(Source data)
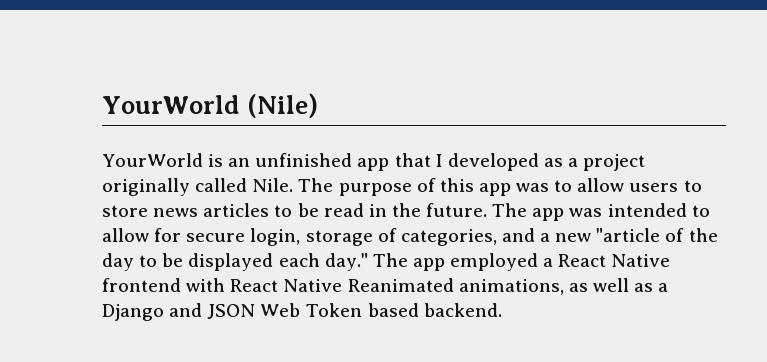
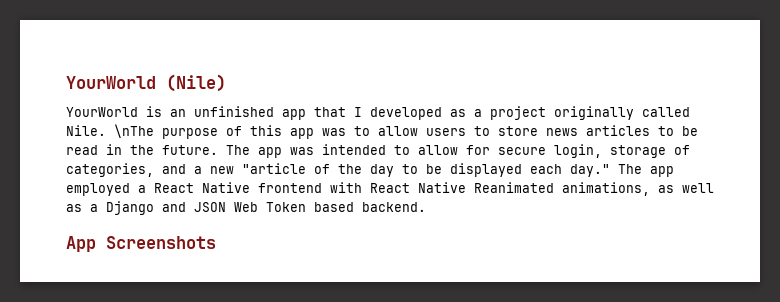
[298,178,334,192] The -> [114,124,154,138] \nThe
(502, 310) none -> [66,236,216,252] // App Screenshots

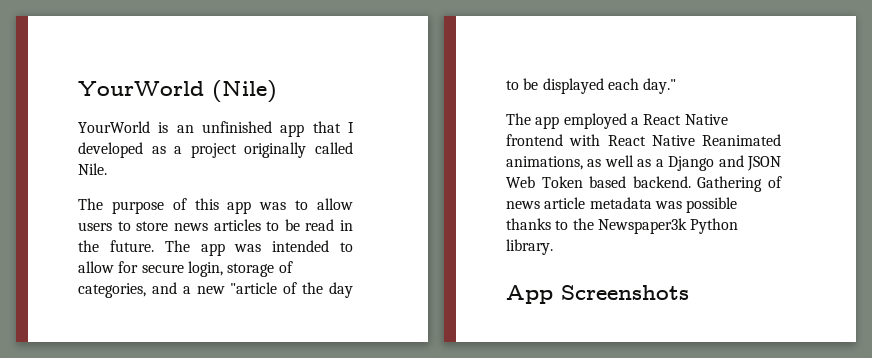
[114,124,154,138] \nThe -> [78,198,103,210] // The
(610, 170) none -> (677, 86) //
(426, 207) none -> [697,176,782,192] [506,197,738,213] [506,218,739,234] [506,239,553,255] Gathering of news article metadata was possible thanks to the Newspaper3k Python library.

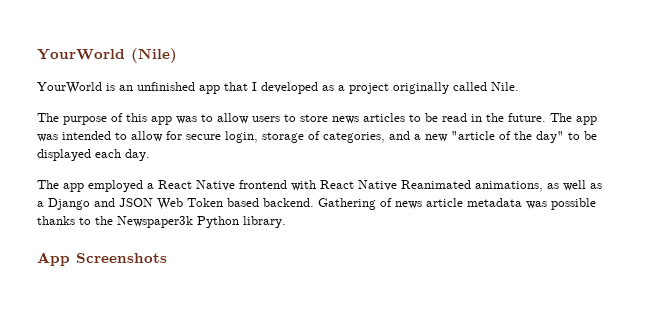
[329,282,353,298] day -> [536,131,564,143] day"
[643,78,677,94] day." -> [125,149,150,161] day.

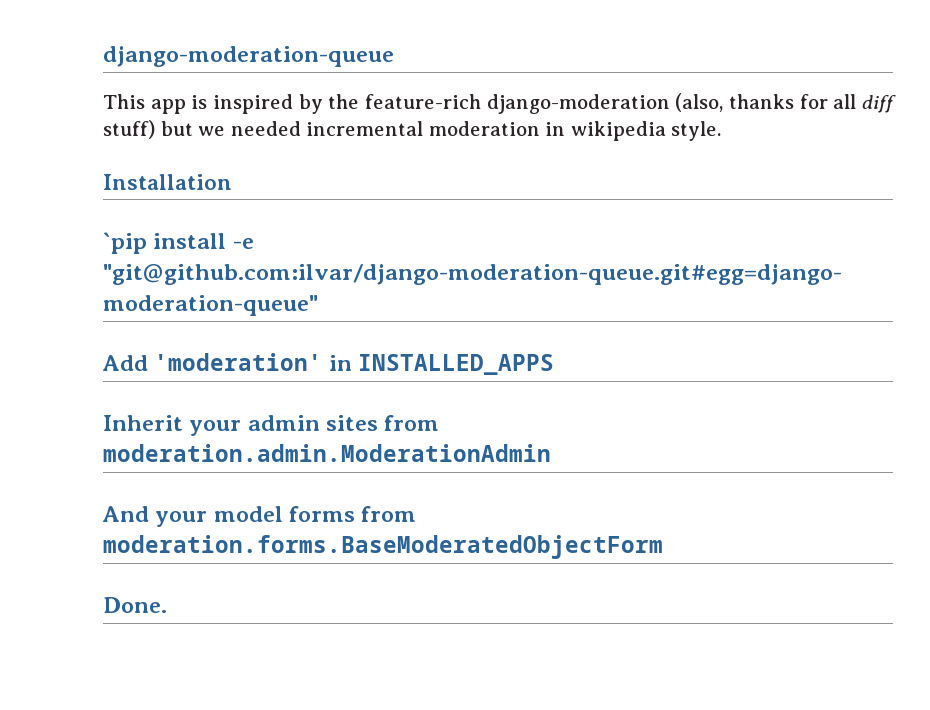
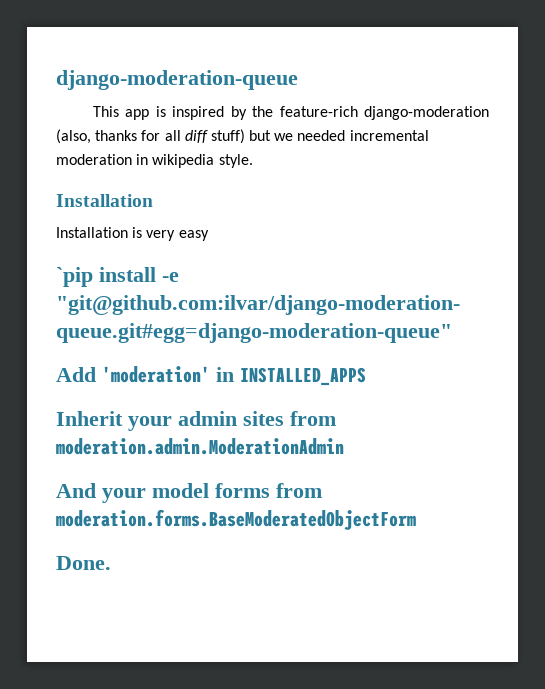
(232, 182) none -> [56,227,209,241] // Installation is very easy

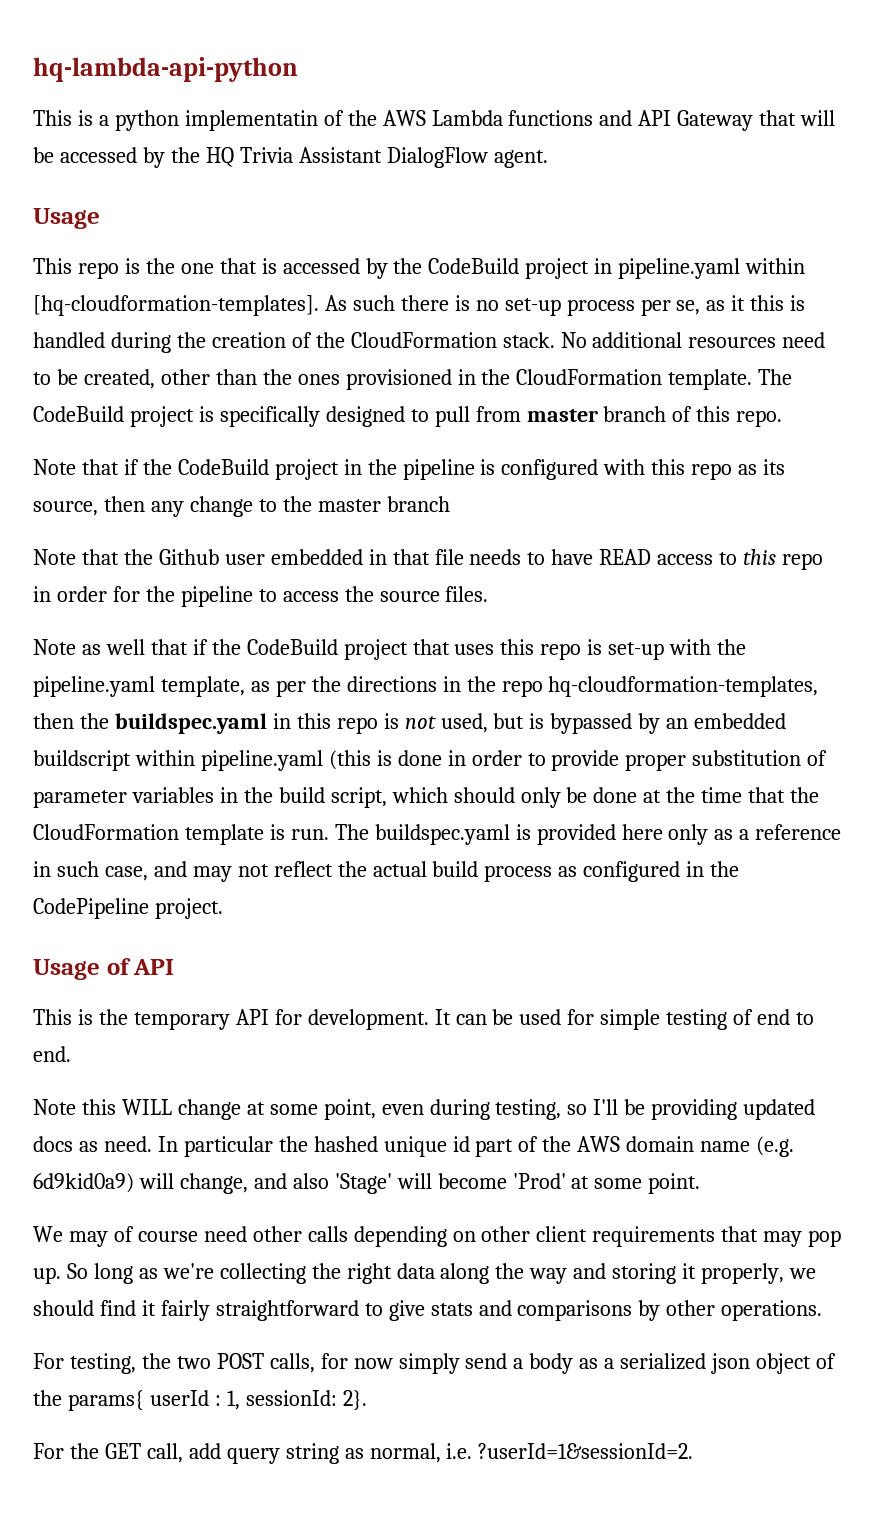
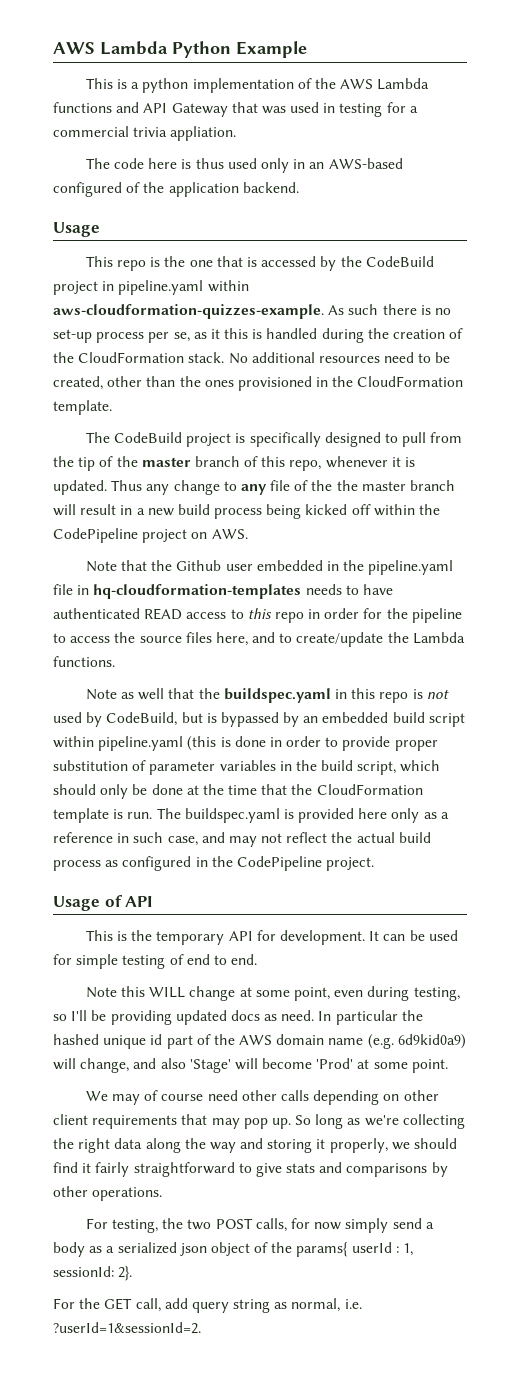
[33,57,298,82] hq-lambda-api-python -> [53,41,307,58] AWS Lambda Python Example
[184,110,318,131] implementatin -> [192,78,294,93] implementation
[800,110,836,126] [33,147,548,168] will be accessed by the HQ Trivia Assistant DialogFlow agent. -> [261,102,418,117] [53,126,237,141] [85,158,403,173] [53,182,299,197] was used in testing for a commercial trivia appliation. // The code here is thus used only in an AWS-based configured of the application backend.
[33,295,319,316] [hq-cloudformation-templates]. -> [53,304,324,319] aws-cloudformation-quizzes-example.
(753, 379) none -> (112, 407) //
[526,406,783,427] [33,459,786,480] [33,496,450,517] master branch of this repo. // Note that if the CodeBuild project in the pipeline is configured with this repo as its source, then any change to the master branch -> [53,456,416,471] [53,480,456,495] [53,504,441,519] [53,528,248,543] the tip of the master branch of this repo, whenever it is updated. Thus any change to any file of the the master branch will result in a new build process being kicked off within the CodePipeline project on AWS.
[392,549,464,565] that file -> [343,560,454,575] [53,584,302,599] the pipeline.yaml file in hq-cloudformation-templates
(594, 557) none -> [53,608,140,619] authenticated
[445,586,489,602] [33,639,747,660] [33,676,819,697] [33,713,74,729] files. // Note as well that if the CodeBuild project that uses this repo is set-up with the pipeline.yaml template, as per the directions in the repo hq-cloudformation-templates, then -> [185,632,465,647] [53,656,115,667] [85,688,195,700] files here, and to create/update the Lambda functions. // Note as well that
[440,713,488,733] used, -> [53,712,178,727] used by CodeBuild,
[33,750,131,771] buildscript -> [392,712,465,727] build script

● **WORK TO COMPLETE**: Lines from the one above containing "(426, 207) none" down to the one containing "[33,57,298,82] hq-lambda-api-python ->" should be transcribed exactly, with both ends kept and no pictures.

● **RESPONSE FOR THIS EXERCISE**:
(426, 207) none -> [697,176,782,192] [506,197,738,213] [506,218,739,234] [506,239,553,255] Gathering of news article metadata was possible thanks to the Newspaper3k Python library.

[329,282,353,298] day -> [536,131,564,143] day"
[643,78,677,94] day." -> [125,149,150,161] day.

(232, 182) none -> [56,227,209,241] // Installation is very easy

[33,57,298,82] hq-lambda-api-python -> [53,41,307,58] AWS Lambda Python Example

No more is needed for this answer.